Before I start, I would like to preface this essay with a little explanation of my stance on writing about other people. Many people - okay, more like 2 - have expressed disappointment in that I don't name them in my Confessions of an Improviser. This is due to the fact that I don't know if people in my life would be okay with me mentioning them. Some may wish complete anonymity while others would like to be referred to every other sentence. To err on the side of respect, I mention people by name only if I am sure they are okay with it. That's just the way I feel; I choose to publicize myself over the internet, they probably don't. On a side note, I choose to talk about myself only on this website. Awhile back, I was asked by a few people on the message board of improvchicago.com to meet them for lunch. While I am okay with this, part of me is bothered that many others know when and where I am going for lunch. I had one person ask me "so how was your lunch" in reference to the message board, and it bothered me that he knew about it. I don't want people to know who I meet for lunch and this is especially true on a message board in a community where gossip travels like lightning. Plus, I don't want people to think I am using the message board as my personal e-mail. Thank God I finally got access to AOL at work. So it is with great apprehension that I talk about my family. I will try to speak of them and not write anything they themselves would be wary of telling a complete stranger. However, I do write of them because looking at someone's family is a great source of information for learning more about that person. I am the oldest of two kids. I have a sister who is 2 and 3/4ths years younger than me. My Mom and Dad are still married and so are one set of grandparents. The other set ended when one grandparent died.
Wagon handle pushing two front teeth into head ...and so on and so on. This sets up an interesting dicotomy. She is tough as hell in dealing with lots of pain, but she is easy to make cry. She loves with all of her heart and she is such a joyous person. People love to talk to my mom. I'm not sure what it is about her that says that it is okay for perfect strangers to talk to her, but she draws them. Maybe they can sense that she is easy to talk to or maybe they can feel her warm spirit. I get a lot of my personality and sense of humor from my mom. She did work in an office environment before she had my sister and I, but once I was born, she became a homemaker and a housewife. I have the upmost respect for homemakers because watching my mom, I can see that it really is the hardest job in the world, if not the most thankless. While I was going to elementary school she and our neighbor both had florishing babysitting jobs in full gear. What I mean by that is that my mom was paid by other neighborhood mothers to watch their kids once they came home from school until the mothers got off work to pick their kids up. So my mom didn't just raise my sister and I, but she helped to watch over at least 20 other kids. I had a lot of kids to be around growing up and it was fun. Since my sister and I have left high school, my mom has gotten herself a job at a local high school in the bookkeeping office and then once moving back to Minnesota a job as a bank teller. My mom loves snow men figurines and saving my sister and I's e-mails.

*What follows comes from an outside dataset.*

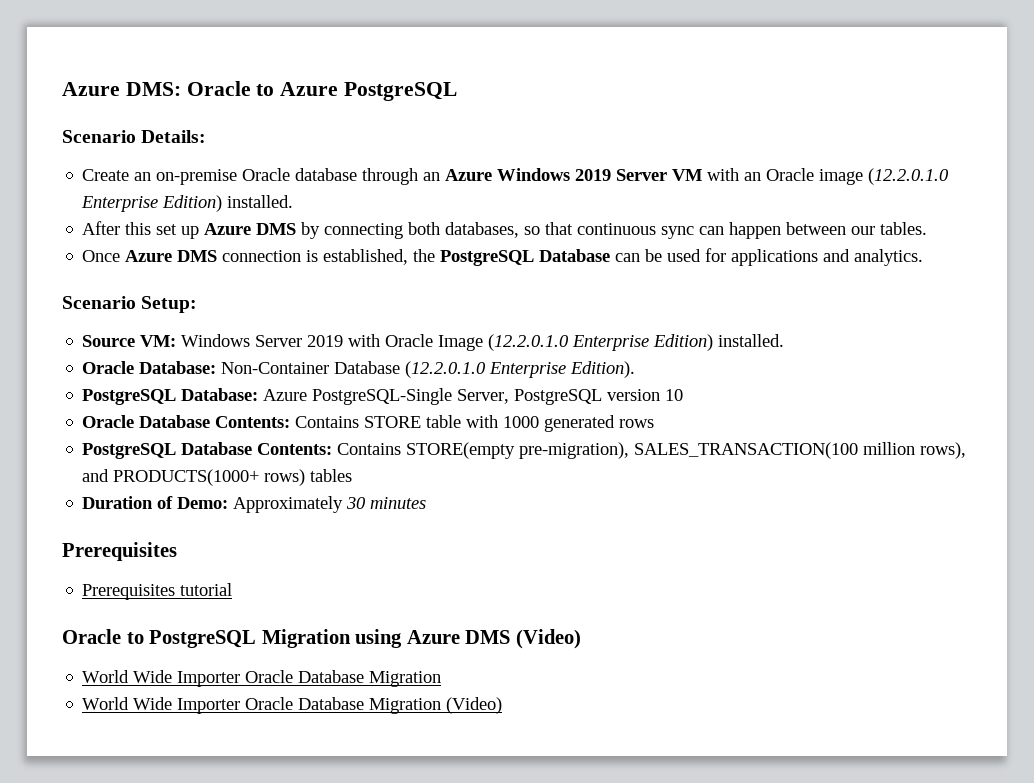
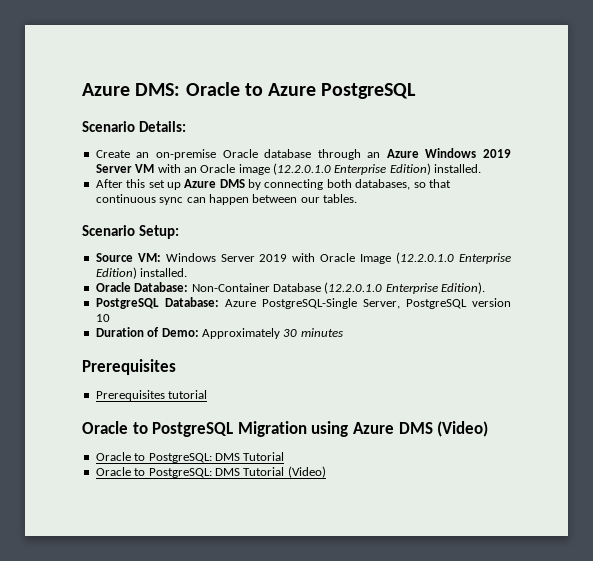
[82,248,924,266] // Once Azure DMS connection is established, the PostgreSQL Database can be used for applications and analytics. -> (357, 198) none
[82,415,655,432] [82,442,967,459] [82,469,353,486] // Oracle Database Contents: Contains STORE table with 1000 generated rows // PostgreSQL Database Contents: Contains STORE(empty pre-migration), SALES_TRANSACTION(100 million rows), and PRODUCTS(1000+ rows) tables -> (110, 318) none
[82,670,442,687] [82,697,442,714] World Wide Importer Oracle Database Migration // World Wide Importer Oracle Database Migration -> [95,452,285,463] [95,467,285,478] Oracle to PostgreSQL: DMS Tutorial // Oracle to PostgreSQL: DMS Tutorial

My Dad - Jeffery (Jeff) William Forsythe Since he doesn't really know the specifics of my sister and I - like favorite foods and music and whatnot - he sometimes becomes the butts of our jokes; especially on family vacations. He has a quick temper, which I mirrored in my youth, but he is basically a good person.
My Sister - Amy Louise Forsythe She likes photography and recently went on a road trip across America. She wants to be a special effects make-up artist and it looks like nothing will get in her way.
The Grandparents My grandpa has recently got himself a girlfriend, which is a surprise to us all, and he seems to be happy. He is a Snow Bird which means he lives in Florida during the winter and up in Minnesota during the summer. My mom's parents still live in the same house I have ever known them to live in, and they are doing fine. Other bits of info are these: My grandma can't cook to save her life and still smokes. Her husband, my grandfather, is thin as a rail and uses a hearing aide to hear. He loves to tinker with things that are broken around the house and even when he visited my parent's home, he would fix things around their house; he just can't sit still. My other grandfather loves to read history related books and he loves to fish. He owns a boat and takes it regularly out on the Gulf of Mexico.
The Aunts, Uncles, and Cousins It's usually years between the times I see my extended family and that has been the case most of my life. We would travel up to Minnesota for either Thanksgiving and Christmas and would see them then, if at all since some families were elsewhere. Once we moved to Flordia, the vacations up there were less frequent. Sometimes I wonder how my relatives would act if I won the lottery; which ones would be asking me for money and such.
So that's my family. Midwestern, polite, and rife with fun quirks. However, by no means are they crazy - I have met some of my friends' families and they truly can take the blue ribbon when it comes to crazies. What does this all say about me? Probably a lot more than I care to realize. I leave you do deduce it while I currently go back and visit some more with my relatives from North Carolina, who are in town for Christmas.
P.S. My improv and college friends could be considered my other family. I have a very good network of friends and I relie on them for advice, support, laughs, company, and all the rest of the great things that come out of friendships. I spend most of my free time around improv and I think I have found the most supportive people to surround myself. I won't name them, but chances are they know who they are, and if they are reading this, then Thanks. P.P.S. The post script was written on January 2, 2002. P.P.P.S. Edited and revised on July 5, 2003.